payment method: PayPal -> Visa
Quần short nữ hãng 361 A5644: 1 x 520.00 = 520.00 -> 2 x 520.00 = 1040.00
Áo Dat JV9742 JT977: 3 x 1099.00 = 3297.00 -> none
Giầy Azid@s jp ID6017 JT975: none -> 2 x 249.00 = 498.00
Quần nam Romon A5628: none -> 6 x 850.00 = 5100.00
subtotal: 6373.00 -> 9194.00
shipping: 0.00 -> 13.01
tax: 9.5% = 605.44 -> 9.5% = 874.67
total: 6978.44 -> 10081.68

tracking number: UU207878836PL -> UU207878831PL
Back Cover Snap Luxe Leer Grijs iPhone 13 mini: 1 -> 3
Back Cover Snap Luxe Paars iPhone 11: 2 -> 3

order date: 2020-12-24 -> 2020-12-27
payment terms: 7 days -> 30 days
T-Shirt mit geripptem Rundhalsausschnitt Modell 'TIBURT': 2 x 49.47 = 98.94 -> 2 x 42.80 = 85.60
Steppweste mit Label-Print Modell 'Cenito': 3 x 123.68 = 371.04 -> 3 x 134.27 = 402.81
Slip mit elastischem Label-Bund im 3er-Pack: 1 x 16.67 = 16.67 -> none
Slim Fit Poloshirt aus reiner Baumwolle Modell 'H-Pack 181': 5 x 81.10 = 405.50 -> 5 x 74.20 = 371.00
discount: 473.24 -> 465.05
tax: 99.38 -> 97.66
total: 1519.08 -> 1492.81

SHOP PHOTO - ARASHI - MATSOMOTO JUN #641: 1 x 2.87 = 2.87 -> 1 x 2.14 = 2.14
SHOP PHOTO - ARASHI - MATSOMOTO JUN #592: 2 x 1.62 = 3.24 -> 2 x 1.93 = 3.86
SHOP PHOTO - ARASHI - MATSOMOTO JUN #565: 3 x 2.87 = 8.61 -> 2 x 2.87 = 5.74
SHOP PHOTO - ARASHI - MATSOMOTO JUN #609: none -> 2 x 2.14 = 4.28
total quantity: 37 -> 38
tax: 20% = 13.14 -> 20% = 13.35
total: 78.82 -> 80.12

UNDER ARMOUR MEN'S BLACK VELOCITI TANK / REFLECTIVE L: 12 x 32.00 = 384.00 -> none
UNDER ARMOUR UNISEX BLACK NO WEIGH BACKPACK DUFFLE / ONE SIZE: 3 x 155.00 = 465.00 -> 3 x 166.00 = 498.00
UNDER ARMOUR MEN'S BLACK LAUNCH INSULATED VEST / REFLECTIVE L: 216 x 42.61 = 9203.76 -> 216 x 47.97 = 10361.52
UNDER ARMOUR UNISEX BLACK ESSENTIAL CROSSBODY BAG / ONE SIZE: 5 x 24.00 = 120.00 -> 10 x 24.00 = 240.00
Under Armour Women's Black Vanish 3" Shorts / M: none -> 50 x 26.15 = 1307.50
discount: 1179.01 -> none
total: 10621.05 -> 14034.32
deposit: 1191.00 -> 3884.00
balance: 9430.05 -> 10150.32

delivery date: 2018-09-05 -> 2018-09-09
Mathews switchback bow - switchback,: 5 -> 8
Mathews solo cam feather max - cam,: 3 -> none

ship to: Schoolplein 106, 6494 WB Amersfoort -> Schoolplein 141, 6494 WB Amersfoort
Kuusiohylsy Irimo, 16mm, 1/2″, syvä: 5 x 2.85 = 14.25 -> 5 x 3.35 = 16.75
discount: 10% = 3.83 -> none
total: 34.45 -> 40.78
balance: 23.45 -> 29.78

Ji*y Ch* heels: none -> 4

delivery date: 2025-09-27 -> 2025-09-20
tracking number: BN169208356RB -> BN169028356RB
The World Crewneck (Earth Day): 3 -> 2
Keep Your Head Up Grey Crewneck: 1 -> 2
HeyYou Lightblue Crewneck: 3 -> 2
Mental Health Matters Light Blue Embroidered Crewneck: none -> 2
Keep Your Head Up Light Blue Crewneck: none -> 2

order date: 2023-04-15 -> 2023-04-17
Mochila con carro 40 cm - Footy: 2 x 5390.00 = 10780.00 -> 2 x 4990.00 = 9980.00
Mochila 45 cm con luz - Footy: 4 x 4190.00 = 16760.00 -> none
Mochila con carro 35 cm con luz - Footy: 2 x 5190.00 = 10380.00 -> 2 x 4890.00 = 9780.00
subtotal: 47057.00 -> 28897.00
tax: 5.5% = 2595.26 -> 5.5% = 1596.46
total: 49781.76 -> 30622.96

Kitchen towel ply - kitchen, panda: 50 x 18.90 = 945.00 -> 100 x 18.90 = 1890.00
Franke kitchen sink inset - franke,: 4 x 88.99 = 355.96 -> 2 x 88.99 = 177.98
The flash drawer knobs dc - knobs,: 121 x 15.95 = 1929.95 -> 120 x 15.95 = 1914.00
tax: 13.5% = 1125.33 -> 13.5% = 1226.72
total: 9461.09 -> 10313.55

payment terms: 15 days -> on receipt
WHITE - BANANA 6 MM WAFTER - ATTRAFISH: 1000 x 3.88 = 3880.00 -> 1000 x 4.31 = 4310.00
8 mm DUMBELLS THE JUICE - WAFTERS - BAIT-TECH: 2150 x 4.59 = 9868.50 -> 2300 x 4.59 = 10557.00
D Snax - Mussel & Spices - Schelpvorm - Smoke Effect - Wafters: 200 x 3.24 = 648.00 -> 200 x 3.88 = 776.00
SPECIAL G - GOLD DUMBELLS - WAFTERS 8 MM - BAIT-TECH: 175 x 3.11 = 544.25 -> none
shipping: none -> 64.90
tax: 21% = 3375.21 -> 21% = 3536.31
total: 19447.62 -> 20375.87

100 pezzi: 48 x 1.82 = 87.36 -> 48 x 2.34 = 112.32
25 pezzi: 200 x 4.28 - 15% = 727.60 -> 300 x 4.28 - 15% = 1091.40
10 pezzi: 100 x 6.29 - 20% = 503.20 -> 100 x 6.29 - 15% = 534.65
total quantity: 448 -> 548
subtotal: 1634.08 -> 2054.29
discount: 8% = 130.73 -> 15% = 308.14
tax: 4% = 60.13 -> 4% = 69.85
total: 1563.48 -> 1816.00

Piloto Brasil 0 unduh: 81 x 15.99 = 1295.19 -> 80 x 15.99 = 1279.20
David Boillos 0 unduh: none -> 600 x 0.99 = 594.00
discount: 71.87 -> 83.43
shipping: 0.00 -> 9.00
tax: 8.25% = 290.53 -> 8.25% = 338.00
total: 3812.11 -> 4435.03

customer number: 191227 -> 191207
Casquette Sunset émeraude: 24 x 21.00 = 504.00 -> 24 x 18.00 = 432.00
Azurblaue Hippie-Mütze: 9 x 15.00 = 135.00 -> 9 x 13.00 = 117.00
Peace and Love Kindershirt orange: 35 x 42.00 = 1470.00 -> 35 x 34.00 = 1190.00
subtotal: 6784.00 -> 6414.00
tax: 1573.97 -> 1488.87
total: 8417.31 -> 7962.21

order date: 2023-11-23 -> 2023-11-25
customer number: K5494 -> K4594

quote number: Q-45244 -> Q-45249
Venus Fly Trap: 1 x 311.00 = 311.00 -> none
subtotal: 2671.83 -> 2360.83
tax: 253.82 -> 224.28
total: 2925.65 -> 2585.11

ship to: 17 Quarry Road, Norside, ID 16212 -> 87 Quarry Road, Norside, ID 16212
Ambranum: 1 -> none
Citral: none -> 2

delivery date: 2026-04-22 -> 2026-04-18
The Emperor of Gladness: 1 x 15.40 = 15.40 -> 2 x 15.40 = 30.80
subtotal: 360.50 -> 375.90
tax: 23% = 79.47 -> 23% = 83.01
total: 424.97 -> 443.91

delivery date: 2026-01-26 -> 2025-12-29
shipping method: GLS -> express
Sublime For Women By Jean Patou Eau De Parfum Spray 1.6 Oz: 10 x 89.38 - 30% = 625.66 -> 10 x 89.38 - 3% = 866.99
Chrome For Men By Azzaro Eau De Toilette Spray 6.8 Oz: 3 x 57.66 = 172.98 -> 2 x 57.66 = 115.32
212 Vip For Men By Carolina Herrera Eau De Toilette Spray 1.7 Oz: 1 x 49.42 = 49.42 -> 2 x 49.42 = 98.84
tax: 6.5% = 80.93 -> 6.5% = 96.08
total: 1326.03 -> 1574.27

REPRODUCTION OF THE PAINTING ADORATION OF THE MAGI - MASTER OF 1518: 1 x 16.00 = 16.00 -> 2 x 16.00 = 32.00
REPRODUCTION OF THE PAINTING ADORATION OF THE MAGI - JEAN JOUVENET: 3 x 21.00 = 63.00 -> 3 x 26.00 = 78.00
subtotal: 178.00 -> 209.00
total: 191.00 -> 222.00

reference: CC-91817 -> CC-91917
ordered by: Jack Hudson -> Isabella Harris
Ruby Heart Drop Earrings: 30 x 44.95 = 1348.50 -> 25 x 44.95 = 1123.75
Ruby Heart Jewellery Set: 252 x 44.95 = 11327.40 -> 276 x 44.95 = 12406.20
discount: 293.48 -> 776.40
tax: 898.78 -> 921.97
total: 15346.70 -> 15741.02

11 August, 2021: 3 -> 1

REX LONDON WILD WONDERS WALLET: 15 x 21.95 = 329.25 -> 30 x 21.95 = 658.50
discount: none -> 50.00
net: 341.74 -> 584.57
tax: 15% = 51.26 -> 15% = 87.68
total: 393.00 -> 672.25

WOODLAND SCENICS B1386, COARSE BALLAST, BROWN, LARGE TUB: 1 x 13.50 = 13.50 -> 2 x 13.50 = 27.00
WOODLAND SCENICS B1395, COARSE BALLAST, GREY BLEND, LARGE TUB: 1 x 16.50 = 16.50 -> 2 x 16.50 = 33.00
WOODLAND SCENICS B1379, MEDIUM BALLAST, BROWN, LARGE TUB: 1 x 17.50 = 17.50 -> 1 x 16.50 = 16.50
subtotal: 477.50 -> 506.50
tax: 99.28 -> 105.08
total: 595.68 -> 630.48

_INSTRUCTIONS FOR THE TASK_: Restate word for word the lines in the material above from the one with "The World Crewneck (Earth Day): 3 -> 2" to the one with "8 mm DUMBELLS"; both of those lines count, and nothing else does.

_ANSWER_:
The World Crewneck (Earth Day): 3 -> 2
Keep Your Head Up Grey Crewneck: 1 -> 2
HeyYou Lightblue Crewneck: 3 -> 2
Mental Health Matters Light Blue Embroidered Crewneck: none -> 2
Keep Your Head Up Light Blue Crewneck: none -> 2

order date: 2023-04-15 -> 2023-04-17
Mochila con carro 40 cm - Footy: 2 x 5390.00 = 10780.00 -> 2 x 4990.00 = 9980.00
Mochila 45 cm con luz - Footy: 4 x 4190.00 = 16760.00 -> none
Mochila con carro 35 cm con luz - Footy: 2 x 5190.00 = 10380.00 -> 2 x 4890.00 = 9780.00
subtotal: 47057.00 -> 28897.00
tax: 5.5% = 2595.26 -> 5.5% = 1596.46
total: 49781.76 -> 30622.96

Kitchen towel ply - kitchen, panda: 50 x 18.90 = 945.00 -> 100 x 18.90 = 1890.00
Franke kitchen sink inset - franke,: 4 x 88.99 = 355.96 -> 2 x 88.99 = 177.98
The flash drawer knobs dc - knobs,: 121 x 15.95 = 1929.95 -> 120 x 15.95 = 1914.00
tax: 13.5% = 1125.33 -> 13.5% = 1226.72
total: 9461.09 -> 10313.55

payment terms: 15 days -> on receipt
WHITE - BANANA 6 MM WAFTER - ATTRAFISH: 1000 x 3.88 = 3880.00 -> 1000 x 4.31 = 4310.00
8 mm DUMBELLS THE JUICE - WAFTERS - BAIT-TECH: 2150 x 4.59 = 9868.50 -> 2300 x 4.59 = 10557.00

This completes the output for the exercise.